= Beginning of Section =

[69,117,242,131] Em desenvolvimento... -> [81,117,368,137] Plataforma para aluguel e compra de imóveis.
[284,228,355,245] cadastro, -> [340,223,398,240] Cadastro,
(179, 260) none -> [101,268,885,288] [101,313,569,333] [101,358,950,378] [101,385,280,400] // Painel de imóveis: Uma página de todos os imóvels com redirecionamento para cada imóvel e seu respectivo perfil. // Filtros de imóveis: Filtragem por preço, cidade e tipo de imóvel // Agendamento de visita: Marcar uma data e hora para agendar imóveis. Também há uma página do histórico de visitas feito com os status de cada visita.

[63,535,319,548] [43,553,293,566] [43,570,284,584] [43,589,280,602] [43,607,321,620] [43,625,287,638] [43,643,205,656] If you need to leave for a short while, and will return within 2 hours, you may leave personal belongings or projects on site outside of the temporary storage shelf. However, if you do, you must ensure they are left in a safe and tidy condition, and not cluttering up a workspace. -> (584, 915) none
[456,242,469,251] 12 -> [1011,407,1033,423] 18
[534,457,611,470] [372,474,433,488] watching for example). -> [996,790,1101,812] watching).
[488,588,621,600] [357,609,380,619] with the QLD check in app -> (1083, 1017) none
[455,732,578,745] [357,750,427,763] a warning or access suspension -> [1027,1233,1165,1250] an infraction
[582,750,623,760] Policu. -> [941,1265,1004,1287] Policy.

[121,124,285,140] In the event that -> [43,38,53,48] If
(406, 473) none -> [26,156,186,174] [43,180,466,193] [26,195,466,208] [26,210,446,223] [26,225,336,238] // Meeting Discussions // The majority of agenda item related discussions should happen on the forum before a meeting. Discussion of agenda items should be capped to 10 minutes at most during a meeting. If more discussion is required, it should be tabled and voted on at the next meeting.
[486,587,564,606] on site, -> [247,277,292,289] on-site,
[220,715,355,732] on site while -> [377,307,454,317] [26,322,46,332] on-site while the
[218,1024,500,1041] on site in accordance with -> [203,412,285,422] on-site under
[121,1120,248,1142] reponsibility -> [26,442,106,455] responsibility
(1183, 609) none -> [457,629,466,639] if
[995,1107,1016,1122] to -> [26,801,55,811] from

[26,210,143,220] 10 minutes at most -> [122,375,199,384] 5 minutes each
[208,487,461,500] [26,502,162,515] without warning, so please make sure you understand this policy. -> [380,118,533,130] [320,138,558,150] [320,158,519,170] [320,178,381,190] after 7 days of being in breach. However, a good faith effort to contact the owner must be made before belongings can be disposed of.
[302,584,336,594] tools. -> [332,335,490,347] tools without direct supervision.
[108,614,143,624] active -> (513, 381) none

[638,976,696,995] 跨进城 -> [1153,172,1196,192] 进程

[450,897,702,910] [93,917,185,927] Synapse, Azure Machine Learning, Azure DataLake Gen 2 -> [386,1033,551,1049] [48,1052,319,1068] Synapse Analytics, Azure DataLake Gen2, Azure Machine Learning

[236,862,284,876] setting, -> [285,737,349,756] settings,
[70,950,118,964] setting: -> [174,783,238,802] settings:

= End of Section =

**Aim of the exercise:**
All of the data is to be transcribed exactly as written.

**Final answer:**
[69,117,242,131] Em desenvolvimento... -> [81,117,368,137] Plataforma para aluguel e compra de imóveis.
[284,228,355,245] cadastro, -> [340,223,398,240] Cadastro,
(179, 260) none -> [101,268,885,288] [101,313,569,333] [101,358,950,378] [101,385,280,400] // Painel de imóveis: Uma página de todos os imóvels com redirecionamento para cada imóvel e seu respectivo perfil. // Filtros de imóveis: Filtragem por preço, cidade e tipo de imóvel // Agendamento de visita: Marcar uma data e hora para agendar imóveis. Também há uma página do histórico de visitas feito com os status de cada visita.

[63,535,319,548] [43,553,293,566] [43,570,284,584] [43,589,280,602] [43,607,321,620] [43,625,287,638] [43,643,205,656] If you need to leave for a short while, and will return within 2 hours, you may leave personal belongings or projects on site outside of the temporary storage shelf. However, if you do, you must ensure they are left in a safe and tidy condition, and not cluttering up a workspace. -> (584, 915) none
[456,242,469,251] 12 -> [1011,407,1033,423] 18
[534,457,611,470] [372,474,433,488] watching for example). -> [996,790,1101,812] watching).
[488,588,621,600] [357,609,380,619] with the QLD check in app -> (1083, 1017) none
[455,732,578,745] [357,750,427,763] a warning or access suspension -> [1027,1233,1165,1250] an infraction
[582,750,623,760] Policu. -> [941,1265,1004,1287] Policy.

[121,124,285,140] In the event that -> [43,38,53,48] If
(406, 473) none -> [26,156,186,174] [43,180,466,193] [26,195,466,208] [26,210,446,223] [26,225,336,238] // Meeting Discussions // The majority of agenda item related discussions should happen on the forum before a meeting. Discussion of agenda items should be capped to 10 minutes at most during a meeting. If more discussion is required, it should be tabled and voted on at the next meeting.
[486,587,564,606] on site, -> [247,277,292,289] on-site,
[220,715,355,732] on site while -> [377,307,454,317] [26,322,46,332] on-site while the
[218,1024,500,1041] on site in accordance with -> [203,412,285,422] on-site under
[121,1120,248,1142] reponsibility -> [26,442,106,455] responsibility
(1183, 609) none -> [457,629,466,639] if
[995,1107,1016,1122] to -> [26,801,55,811] from

[26,210,143,220] 10 minutes at most -> [122,375,199,384] 5 minutes each
[208,487,461,500] [26,502,162,515] without warning, so please make sure you understand this policy. -> [380,118,533,130] [320,138,558,150] [320,158,519,170] [320,178,381,190] after 7 days of being in breach. However, a good faith effort to contact the owner must be made before belongings can be disposed of.
[302,584,336,594] tools. -> [332,335,490,347] tools without direct supervision.
[108,614,143,624] active -> (513, 381) none

[638,976,696,995] 跨进城 -> [1153,172,1196,192] 进程

[450,897,702,910] [93,917,185,927] Synapse, Azure Machine Learning, Azure DataLake Gen 2 -> [386,1033,551,1049] [48,1052,319,1068] Synapse Analytics, Azure DataLake Gen2, Azure Machine Learning

[236,862,284,876] setting, -> [285,737,349,756] settings,
[70,950,118,964] setting: -> [174,783,238,802] settings:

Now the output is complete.